Elevation of protein kinase C in thyrocytes isolated from a Lewis rat model of autoimmune thyroiditis prevents assembly of immunodetectable connexin43 gap junctions and reduces intercellular communication.

Abstract

In the Lewis rat model of experimental autoimmune thyroiditis (EAT), decreased immunodetectable connexin assembly into gap junctions and diminished intercellular communication are associated with the loss of thyroid function (hypothyroidism) that occurs prior to significant tissue destruction. The current study explores the hypothesis that the loss of connexin 43 (Cx43)-mediated intercellular communication in these cells is caused by upregulation of protein kinase C (pKC) activity. Thyrocytes isolated from EAT rats exhibited a 78% increase in basal pKC activity; whereas, basal protein kinase A (pKA) activity was unchanged. Increased pKC activity was a result of increased isozyme protein levels. Thyroid cells expressed pKC isozymes gamma and lambda and had elevated levels of alpha (40%), beta (30%), delta (31%), and epsilon (25%) as quantified by western blot analyses. Furthermore, modulation of pKC activity inversely altered Cx43 assembly and function in monolayer thyrocytes.

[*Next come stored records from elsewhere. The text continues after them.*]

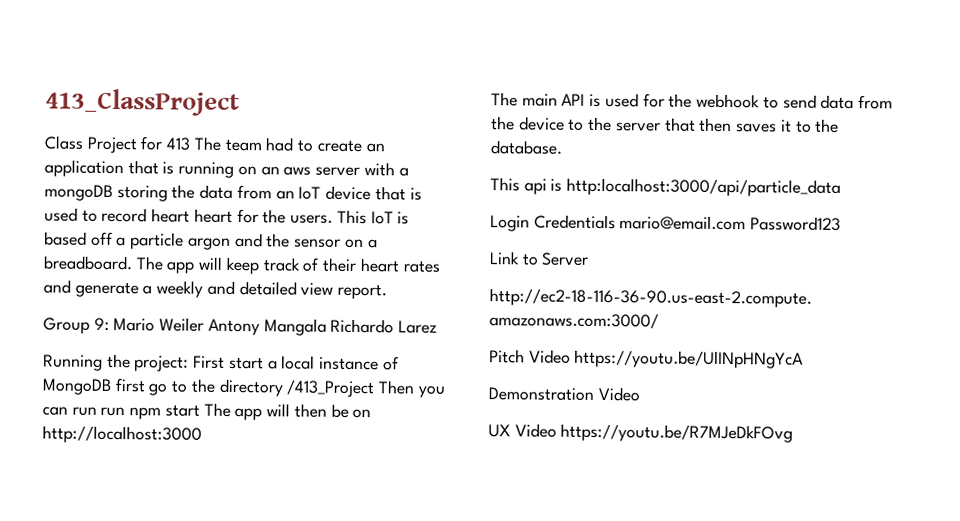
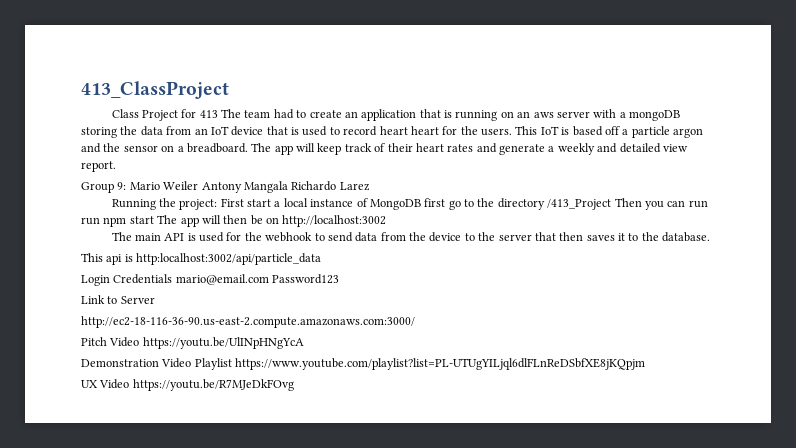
- Running the project: First start a local instance of MongoDB first go to the directory /413_Project Then you can run run npm start The app will then be on http://localhost:3000
+ Running the project: First start a local instance of MongoDB first go to the directory /413_Project Then you can run run npm start The app will then be on http://localhost:3002
- This api is http:localhost:3000/api/particle_data
+ This api is http:localhost:3002/api/particle_data
- Demonstration Video
+ Demonstration Video Playlist https://www.youtube.com/playlist?list=PL-UTUgYILjql6dlFLnReDSbfXE8jKQpjm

For example, octoacetyl glycerol (OAG) treatment of normal thyrocyte monolayers to increase pKC activity resulted in deficient Cx43 gap junction assembly and reduced intercellular communication indistinguishable from the deficits in EAT thyrocytes. Conversely, calphostin C inhibition of pKC activity in EAT thyrocyte monolayers restored these parameters to normal. Thus, pharmacological modulations of pKC activity in cultured thyrocytes support a causal relation between the changes in pKC activity and Cx43-mediated intercellular communication. Abnormalities in autoimmune diseased thyroid tissue (eg, increased pKC) appear to contribute to reduced intercellular coordination of thyroid follicles and thereby can affect subsequent thyroid function. The persistence of target cell abnormalities in the absence of infiltrating lymphocytes and their products supports an alternative mechanism by which thyroid function can be affected that does not depend on the loss of thyroid glandular epithelium.